Collected data:
• • • • •

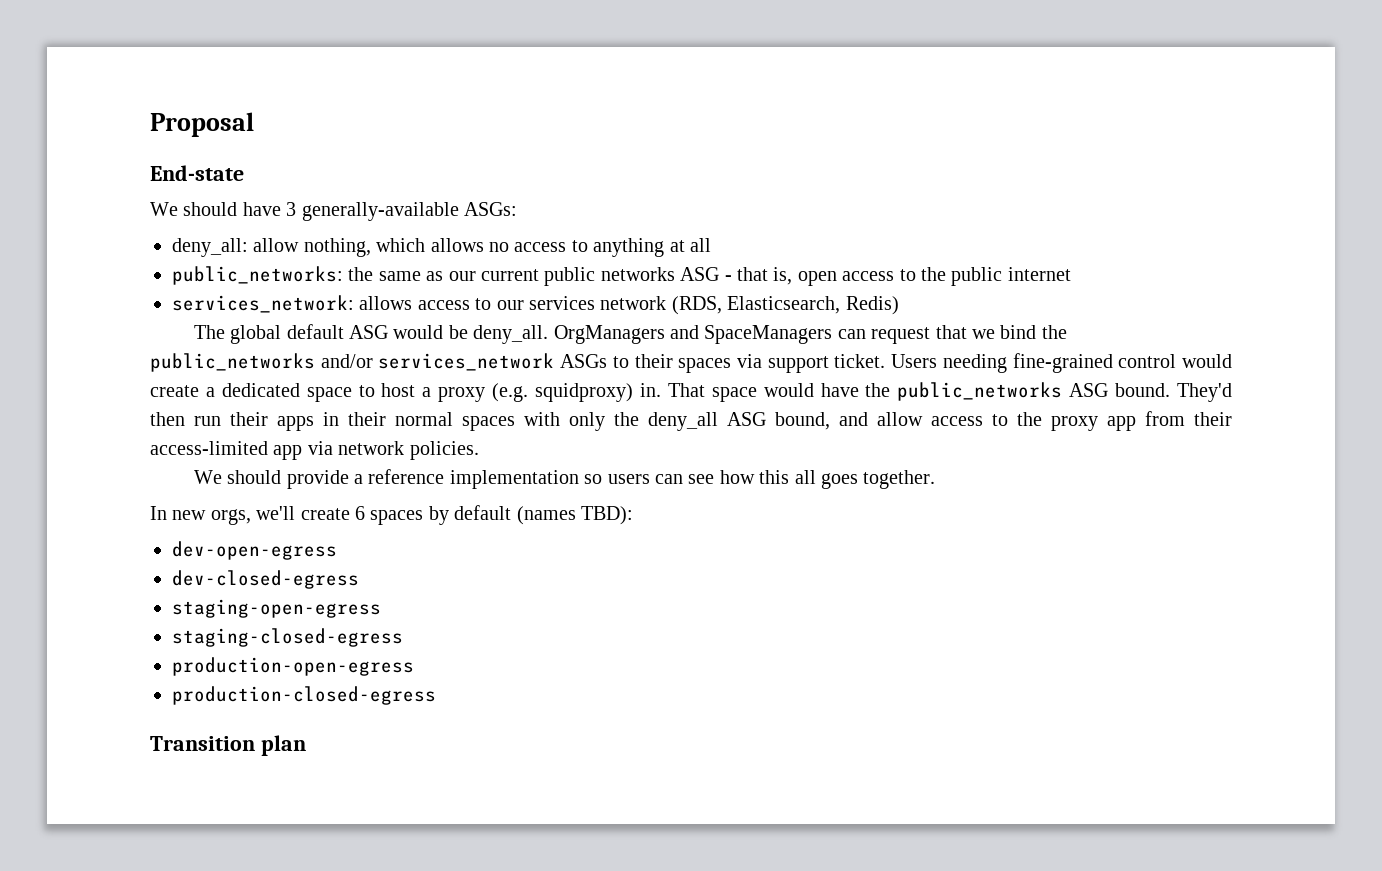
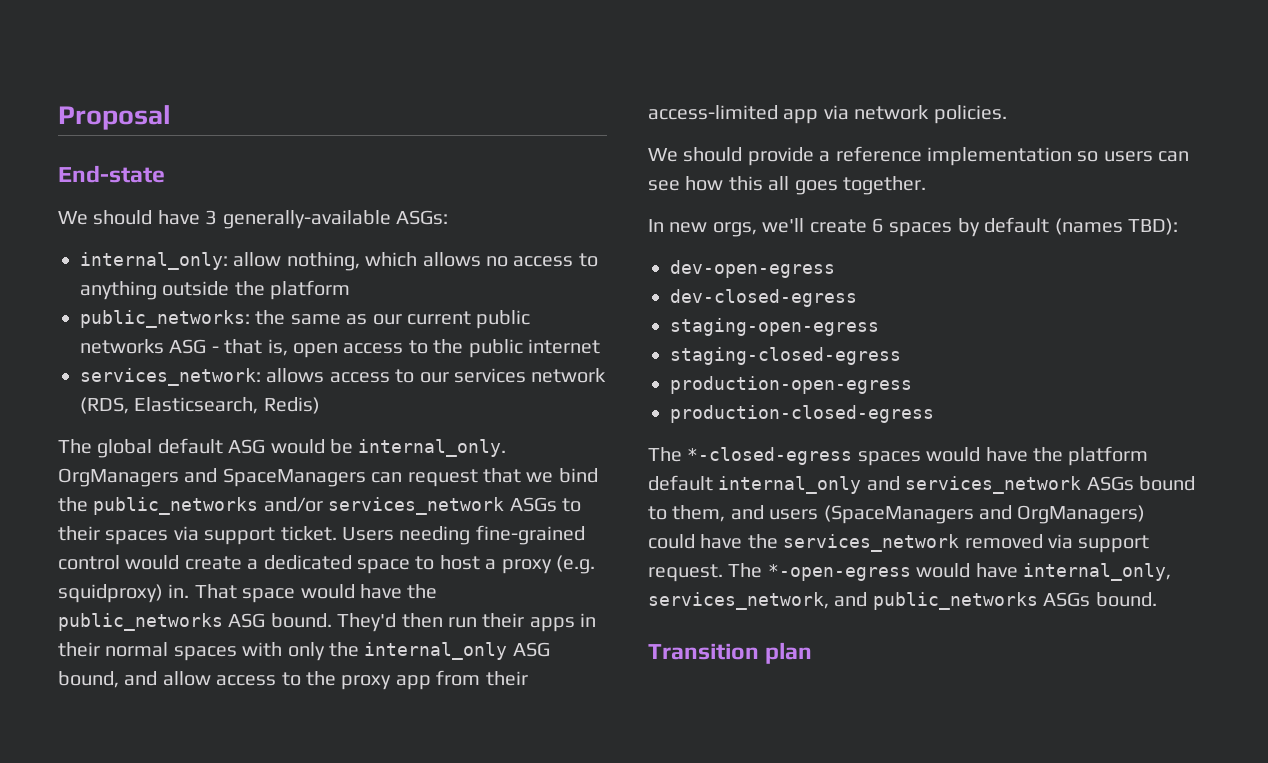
- deny_all: allow nothing, which allows no access to anything at all
+ internal_only: allow nothing, which allows no access to anything outside the platform
- The global default ASG would be deny_all.
+ The global default ASG would be internal_only.
- They'd then run their apps in their normal spaces with only the deny_all ASG bound, and allow access to the proxy app from their access-limited app via network policies.
+ They'd then run their apps in their normal spaces with only the internal_only ASG bound, and allow access to the proxy app from their access-limited app via network policies.
+ The *-closed-egress spaces would have the platform default internal_only and services_network ASGs bound to them, and users (SpaceManagers and OrgManagers) could have the services_network removed via support request. The *-open-egress would have internal_only, services_network, and public_networks ASGs bound.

• • • • •

● What you will do
From the records above, give again exactly the lines running from the line with "outside the platform" to the line with "would be internal_only.", inclusive.

● Reply
+ internal_only: allow nothing, which allows no access to anything outside the platform
- The global default ASG would be deny_all.
+ The global default ASG would be internal_only.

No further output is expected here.